▶ **Exercise brief**: Below are the records; give again exactly the line with "- A 9D21 sorban", the line with "9D222 Bejelentések összege miatt", and each line that lies between them, and nothing besides.

(Beginning of Data for this task)

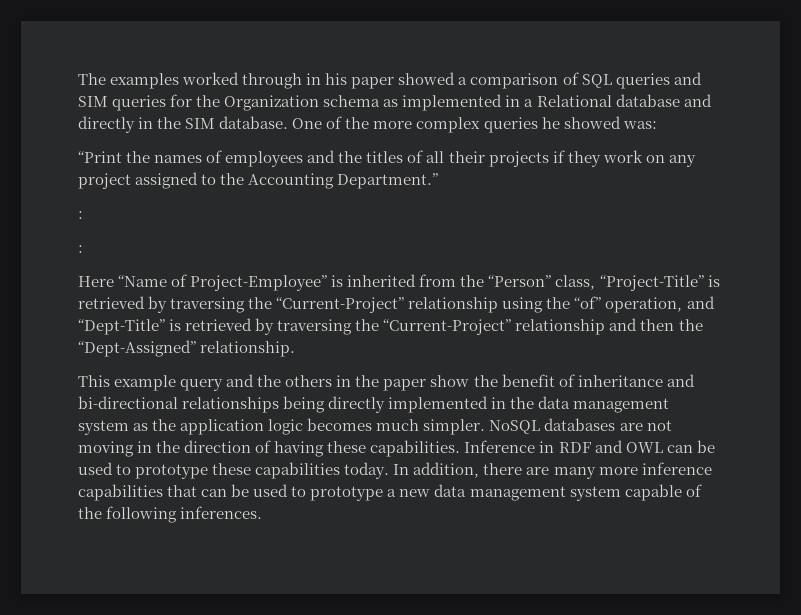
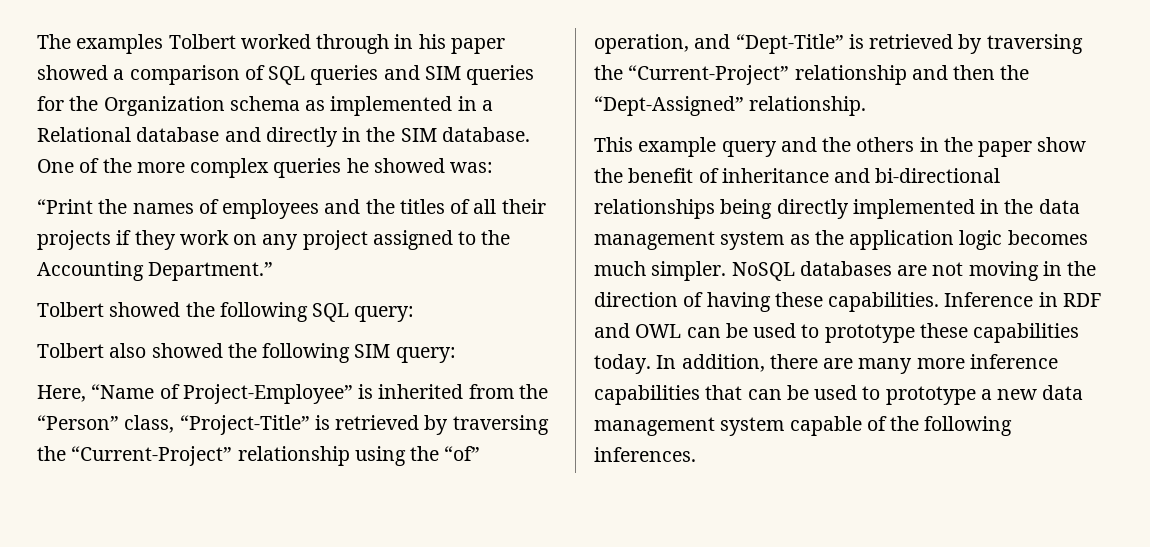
- The examples worked through in his paper showed a comparison of SQL queries and SIM queries for the Organization schema as implemented in a Relational database and directly in the SIM database.
+ The examples Tolbert worked through in his paper showed a comparison of SQL queries and SIM queries for the Organization schema as implemented in a Relational database and directly in the SIM database.
  “Print the names of employees and the titles of all their projects if they work on any project assigned to the Accounting Department.”
- :
- :
- Here “Name of Project-Employee” is inherited from the “Person” class, “Project-Title” is retrieved by traversing the “Current-Project” relationship using the “of” operation, and “Dept-Title” is retrieved by traversing the “Current-Project” relationship and then the “Dept-Assigned” relationship.
+ Tolbert showed the following SQL query:
+ Tolbert also showed the following SIM query:
+ Here, “Name of Project-Employee” is inherited from the “Person” class, “Project-Title” is retrieved by traversing the “Current-Project” relationship using the “of” operation, and “Dept-Title” is retrieved by traversing the “Current-Project” relationship and then the “Dept-Assigned” relationship.

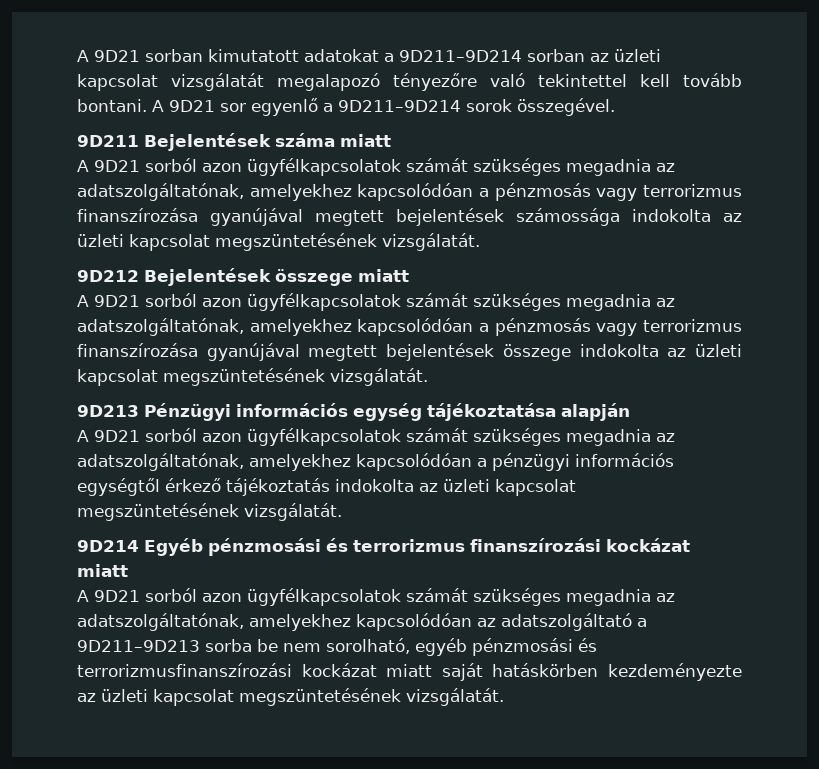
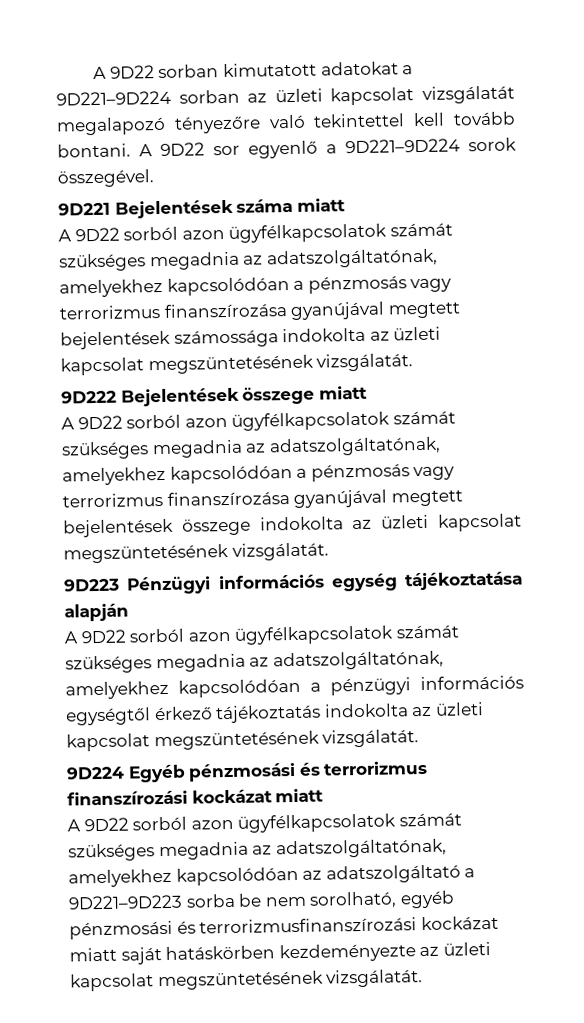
- A 9D21 sorban kimutatott adatokat a 9D211–9D214 sorban az üzleti kapcsolat vizsgálatát megalapozó tényezőre való tekintettel kell tovább bontani.
+ A 9D22 sorban kimutatott adatokat a 9D221–9D224 sorban az üzleti kapcsolat vizsgálatát megalapozó tényezőre való tekintettel kell tovább bontani.
- A 9D21 sor egyenlő a 9D211–9D214 sorok összegével.
+ A 9D22 sor egyenlő a 9D221–9D224 sorok összegével.
- 9D211 Bejelentések száma miatt
+ 9D221 Bejelentések száma miatt
- A 9D21 sorból azon ügyfélkapcsolatok számát szükséges megadnia az adatszolgáltatónak, amelyekhez kapcsolódóan a pénzmosás vagy terrorizmus finanszírozása gyanújával megtett bejelentések számossága indokolta az üzleti kapcsolat megszüntetésének vizsgálatát.
+ A 9D22 sorból azon ügyfélkapcsolatok számát szükséges megadnia az adatszolgáltatónak, amelyekhez kapcsolódóan a pénzmosás vagy terrorizmus finanszírozása gyanújával megtett bejelentések számossága indokolta az üzleti kapcsolat megszüntetésének vizsgálatát.
- 9D212 Bejelentések összege miatt
+ 9D222 Bejelentések összege miatt
- A 9D21 sorból azon ügyfélkapcsolatok számát szükséges megadnia az adatszolgáltatónak, amelyekhez kapcsolódóan a pénzmosás vagy terrorizmus finanszírozása gyanújával megtett bejelentések összege indokolta az üzleti kapcsolat megszüntetésének vizsgálatát.
+ A 9D22 sorból azon ügyfélkapcsolatok számát szükséges megadnia az adatszolgáltatónak, amelyekhez kapcsolódóan a pénzmosás vagy terrorizmus finanszírozása gyanújával megtett bejelentések összege indokolta az üzleti kapcsolat megszüntetésének vizsgálatát.
- 9D213 Pénzügyi információs egység tájékoztatása alapján
+ 9D223 Pénzügyi információs egység tájékoztatása alapján
- A 9D21 sorból azon ügyfélkapcsolatok számát szükséges megadnia az adatszolgáltatónak, amelyekhez kapcsolódóan a pénzügyi információs egységtől érkező tájékoztatás indokolta az üzleti kapcsolat megszüntetésének vizsgálatát.
+ A 9D22 sorból azon ügyfélkapcsolatok számát szükséges megadnia az adatszolgáltatónak, amelyekhez kapcsolódóan a pénzügyi információs egységtől érkező tájékoztatás indokolta az üzleti kapcsolat megszüntetésének vizsgálatát.
- 9D214 Egyéb pénzmosási és terrorizmus finanszírozási kockázat miatt
+ 9D224 Egyéb pénzmosási és terrorizmus finanszírozási kockázat miatt
- A 9D21 sorból azon ügyfélkapcsolatok számát szükséges megadnia az adatszolgáltatónak, amelyekhez kapcsolódóan az adatszolgáltató a 9D211–9D213 sorba be nem sorolható, egyéb pénzmosási és terrorizmusfinanszírozási kockázat miatt saját hatáskörben kezdeményezte az üzleti kapcsolat megszüntetésének vizsgálatát.
+ A 9D22 sorból azon ügyfélkapcsolatok számát szükséges megadnia az adatszolgáltatónak, amelyekhez kapcsolódóan az adatszolgáltató a 9D221–9D223 sorba be nem sorolható, egyéb pénzmosási és terrorizmusfinanszírozási kockázat miatt saját hatáskörben kezdeményezte az üzleti kapcsolat megszüntetésének vizsgálatát.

(End of Data for this task)

▶ **Reply to the task**:
- A 9D21 sorban kimutatott adatokat a 9D211–9D214 sorban az üzleti kapcsolat vizsgálatát megalapozó tényezőre való tekintettel kell tovább bontani.
+ A 9D22 sorban kimutatott adatokat a 9D221–9D224 sorban az üzleti kapcsolat vizsgálatát megalapozó tényezőre való tekintettel kell tovább bontani.
- A 9D21 sor egyenlő a 9D211–9D214 sorok összegével.
+ A 9D22 sor egyenlő a 9D221–9D224 sorok összegével.
- 9D211 Bejelentések száma miatt
+ 9D221 Bejelentések száma miatt
- A 9D21 sorból azon ügyfélkapcsolatok számát szükséges megadnia az adatszolgáltatónak, amelyekhez kapcsolódóan a pénzmosás vagy terrorizmus finanszírozása gyanújával megtett bejelentések számossága indokolta az üzleti kapcsolat megszüntetésének vizsgálatát.
+ A 9D22 sorból azon ügyfélkapcsolatok számát szükséges megadnia az adatszolgáltatónak, amelyekhez kapcsolódóan a pénzmosás vagy terrorizmus finanszírozása gyanújával megtett bejelentések számossága indokolta az üzleti kapcsolat megszüntetésének vizsgálatát.
- 9D212 Bejelentések összege miatt
+ 9D222 Bejelentések összege miatt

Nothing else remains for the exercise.